*WORK REQUEST*: Keep to one stretch of the data below, the lines from the one with "Ladies V-Going Down" up to and including the one with "total: 802.78 -> 730.00", and return that stretch exactly.

Revision comparison data:
________________

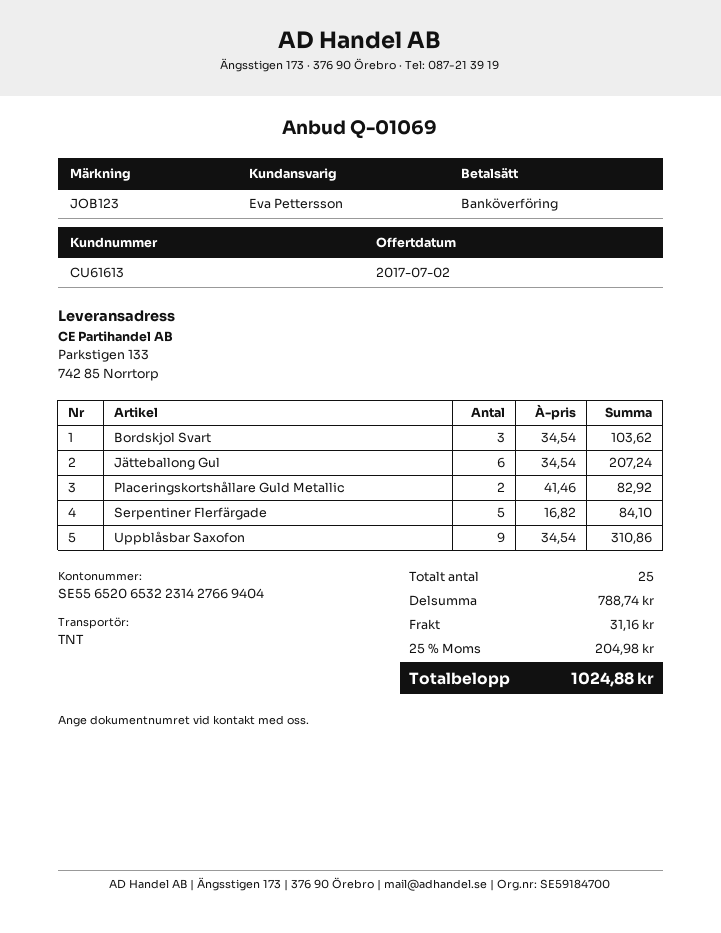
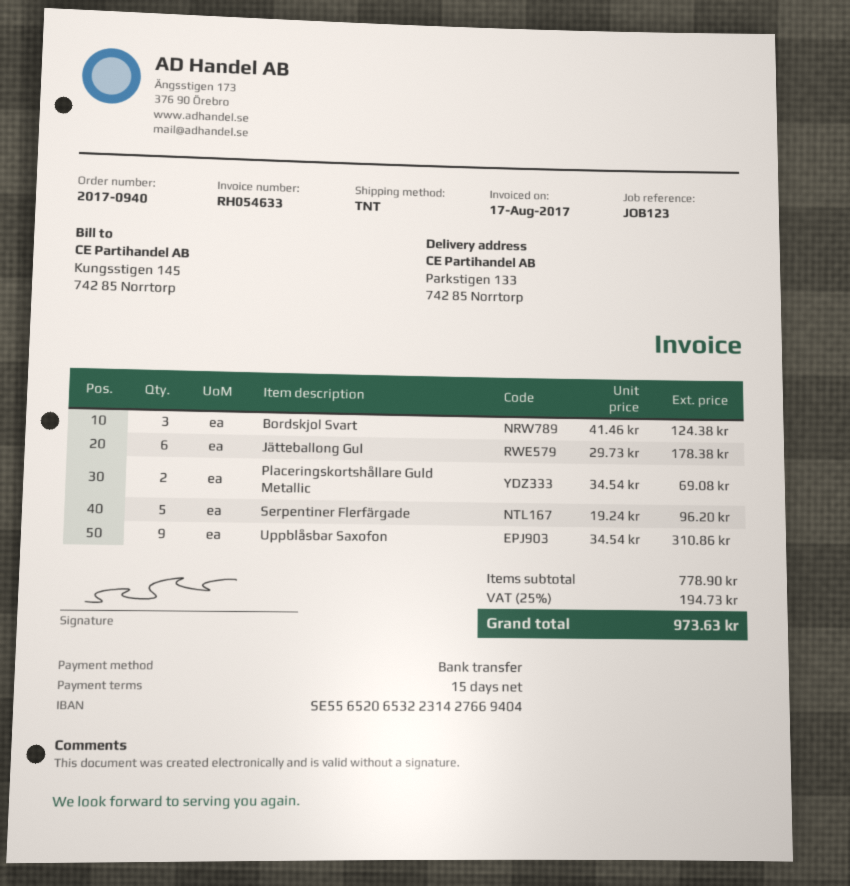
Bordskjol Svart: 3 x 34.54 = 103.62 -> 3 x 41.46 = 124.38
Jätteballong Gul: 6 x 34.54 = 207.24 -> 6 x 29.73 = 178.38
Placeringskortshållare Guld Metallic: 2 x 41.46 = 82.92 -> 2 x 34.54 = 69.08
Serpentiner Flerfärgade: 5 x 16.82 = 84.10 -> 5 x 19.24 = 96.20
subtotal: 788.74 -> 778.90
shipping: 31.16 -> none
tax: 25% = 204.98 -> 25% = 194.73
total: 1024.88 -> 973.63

________________

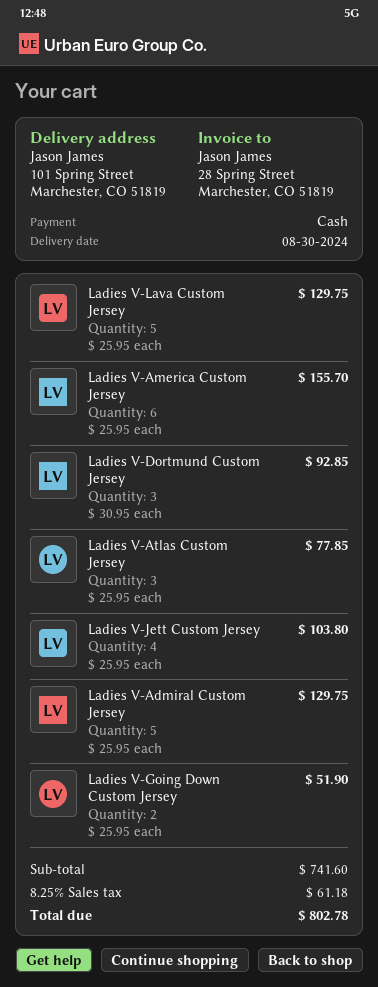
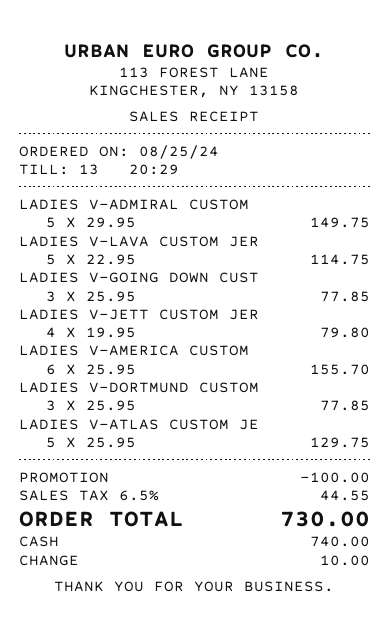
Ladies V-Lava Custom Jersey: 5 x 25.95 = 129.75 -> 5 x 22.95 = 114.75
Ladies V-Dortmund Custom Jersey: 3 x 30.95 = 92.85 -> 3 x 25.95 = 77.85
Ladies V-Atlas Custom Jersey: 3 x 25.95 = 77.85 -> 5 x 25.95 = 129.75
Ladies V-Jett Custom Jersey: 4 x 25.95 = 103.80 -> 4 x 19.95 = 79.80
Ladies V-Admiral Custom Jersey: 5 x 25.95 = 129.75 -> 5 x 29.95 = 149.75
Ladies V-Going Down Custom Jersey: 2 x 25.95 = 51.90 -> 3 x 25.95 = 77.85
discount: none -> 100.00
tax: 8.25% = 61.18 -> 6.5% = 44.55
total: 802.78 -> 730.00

________________

*SOLUTION FOR THIS TASK*:
Ladies V-Going Down Custom Jersey: 2 x 25.95 = 51.90 -> 3 x 25.95 = 77.85
discount: none -> 100.00
tax: 8.25% = 61.18 -> 6.5% = 44.55
total: 802.78 -> 730.00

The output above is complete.